SOYER N., Gunduz M., Tekgunduz E., Deveci B., Ozdogu H., ŞAHİN H. H., ...More

TRANSFUSION AND APHERESIS SCIENCE, vol.59, no.4, 2020 (SCI-Expanded) identifier identifier identifier

  • Publication Type: Article / Article
  • Volume: 59 Issue: 4
  • Publication Date: 2020
  • Doi Number: 10.1016/j.transci.2020.102827
  • Journal Name: TRANSFUSION AND APHERESIS SCIENCE
  • Journal Indexes: Science Citation Index Expanded (SCI-EXPANDED), Scopus, Academic Search Premier, BIOSIS, Biotechnology Research Abstracts, EMBASE, MEDLINE
  • Keywords: Sinusoidal obstruction syndrome, Prophylaxis, Defibrotide, Hematopoietic stem cell transplantation, VENOOCCLUSIVE DISEASE, MARROW-TRANSPLANTATION, DEFIBROTIDE, LIVER, PROPHYLAXIS, DIAGNOSIS, BLOOD
  • Erciyes University Affiliated: Yes

Abstract

Hepatic sinusoidal obstruction syndrome (HSOS) is a potentially life-threatening complication of allogeneic hematopoietic stem cell transplantation (allo-HSCT).

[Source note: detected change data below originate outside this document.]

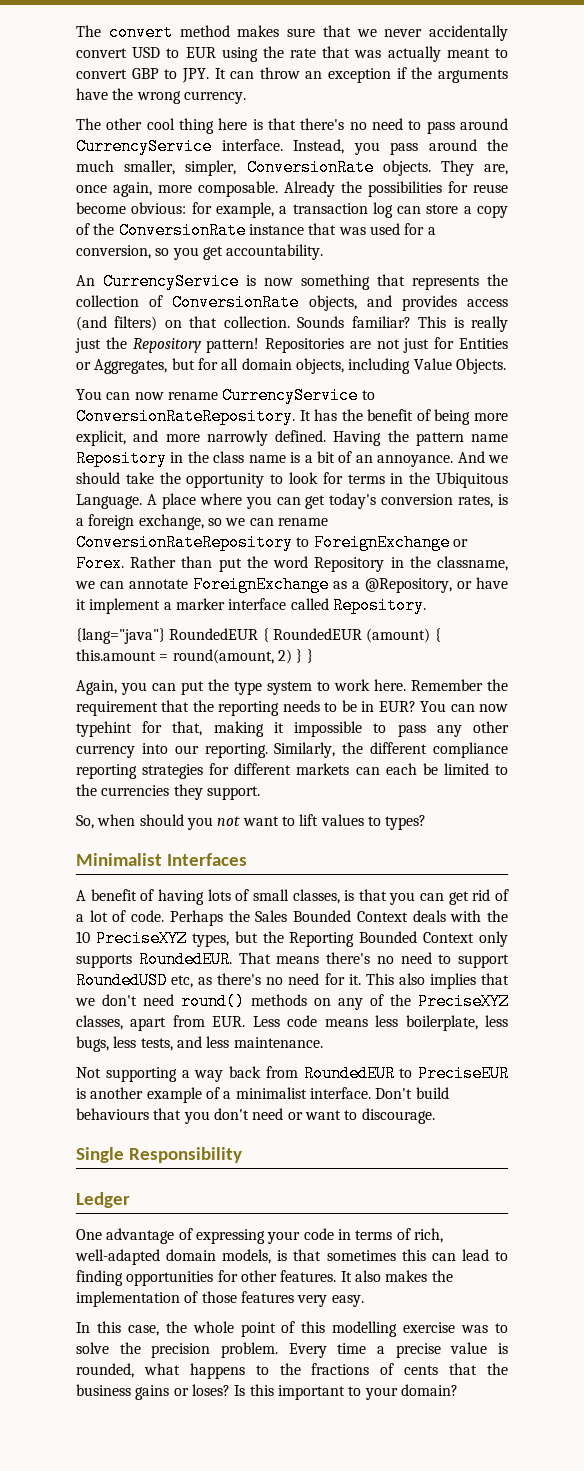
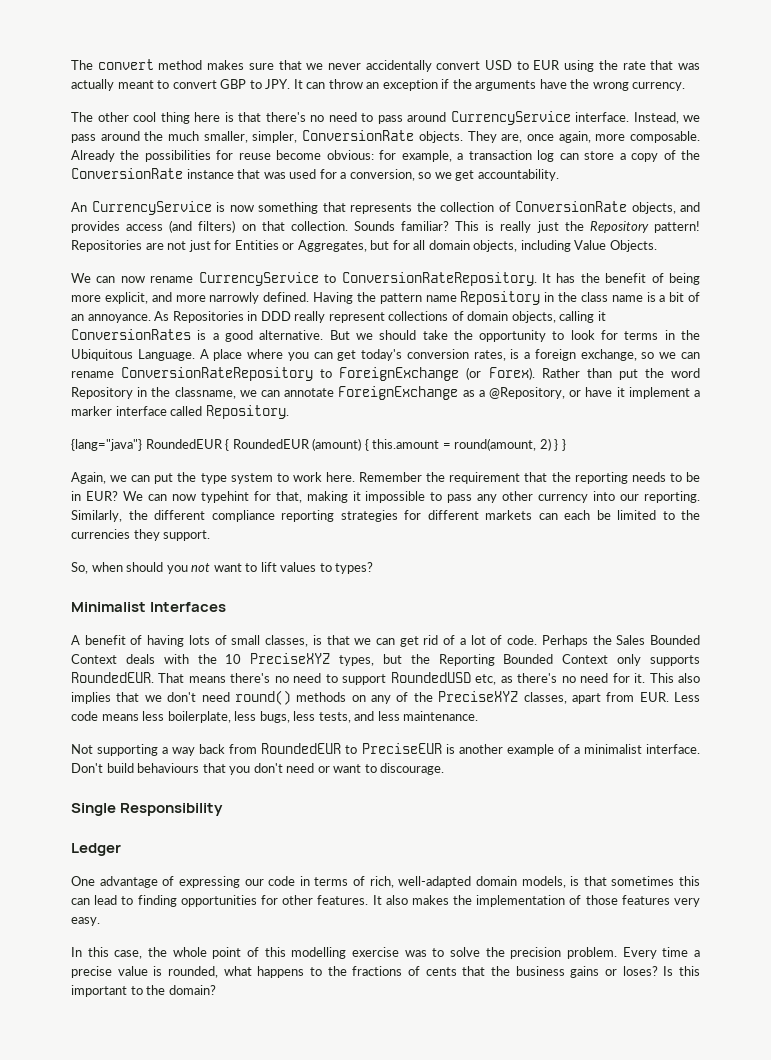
- Instead, you pass around the much smaller, simpler, ConversionRate objects.
+ Instead, we pass around the much smaller, simpler, ConversionRate objects.
- Already the possibilities for reuse become obvious: for example, a transaction log can store a copy of the ConversionRate instance that was used for a conversion, so you get accountability.
+ Already the possibilities for reuse become obvious: for example, a transaction log can store a copy of the ConversionRate instance that was used for a conversion, so we get accountability.
- You can now rename CurrencyService to ConversionRateRepository.
+ We can now rename CurrencyService to ConversionRateRepository.
- And we should take the opportunity to look for terms in the Ubiquitous Language.
+ As Repositories in DDD really represent collections of domain objects, calling it ConversionRates is a good alternative. But we should take the opportunity to look for terms in the Ubiquitous Language.
- A place where you can get today's conversion rates, is a foreign exchange, so we can rename ConversionRateRepository to ForeignExchange or Forex.
+ A place where you can get today's conversion rates, is a foreign exchange, so we can rename ConversionRateRepository to ForeignExchange (or Forex).
- Again, you can put the type system to work here.
+ Again, we can put the type system to work here.
- You can now typehint for that, making it impossible to pass any other currency into our reporting.
+ We can now typehint for that, making it impossible to pass any other currency into our reporting.
- A benefit of having lots of small classes, is that you can get rid of a lot of code.
+ A benefit of having lots of small classes, is that we can get rid of a lot of code.
- One advantage of expressing your code in terms of rich, well-adapted domain models, is that sometimes this can lead to finding opportunities for other features.
+ One advantage of expressing our code in terms of rich, well-adapted domain models, is that sometimes this can lead to finding opportunities for other features.
- Is this important to your domain?
+ Is this important to the domain?

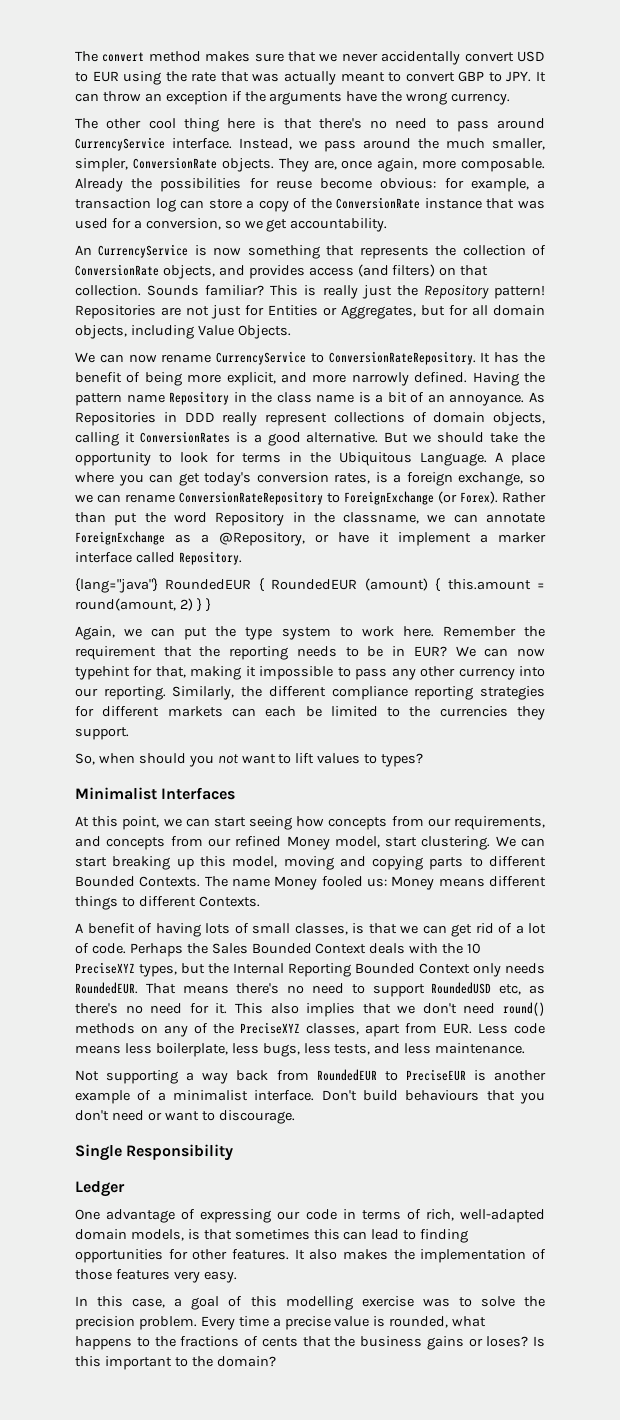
+ At this point, we can start seeing how concepts from our requirements, and concepts from our refined Money model, start clustering. We can start breaking up this model, moving and copying parts to different Bounded Contexts. The name Money fooled us: Money means different things to different Contexts.
- Perhaps the Sales Bounded Context deals with the 10 PreciseXYZ types, but the Reporting Bounded Context only supports RoundedEUR.
+ Perhaps the Sales Bounded Context deals with the 10 PreciseXYZ types, but the Internal Reporting Bounded Context only needs RoundedEUR.
- In this case, the whole point of this modelling exercise was to solve the precision problem.
+ In this case, a goal of this modelling exercise was to solve the precision problem.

We retrospectively evaluated the incidence, risk factors, treatment and survival for HSOS after allo-HSCT in Turkey. We also reported our experience of defibrotide (DF) for HSOS prophylaxis in high-risk (HR) patients. Across Turkey, 1153 patients from 10 centers were enrolled in the study. We evaluated the medical records of patients who were treated with allo-SCT between January 2012 and December 2015. The study included 1153 patients (687 males/466 females) with median age of 38 (15 - 71) years. The incidence of HSOS was 7.5 % (n = 86). The incidences of HSOS in the HR/DF +, HR/DF- and standard risk (SR) group were 8%, 66.7 % and 6.2 %, respectively. The rate of HSOS development was not statistically different between HR/DF + and SR group (p = 0.237). HSOS prophylaxis (defibrotide) was significantly decreased HSOS-related mortality (p = 0.004). The incidence of HSOS was found similar to literature in this large Turkish cohort. Defibrotide prophylaxis appears to be associated with low incidence of HSOS development and reduced HSOS-related mortality. Although these results are promising, future studies are needed to support the efficacy of defibrotide prophylaxis in patients with risk of HSOS.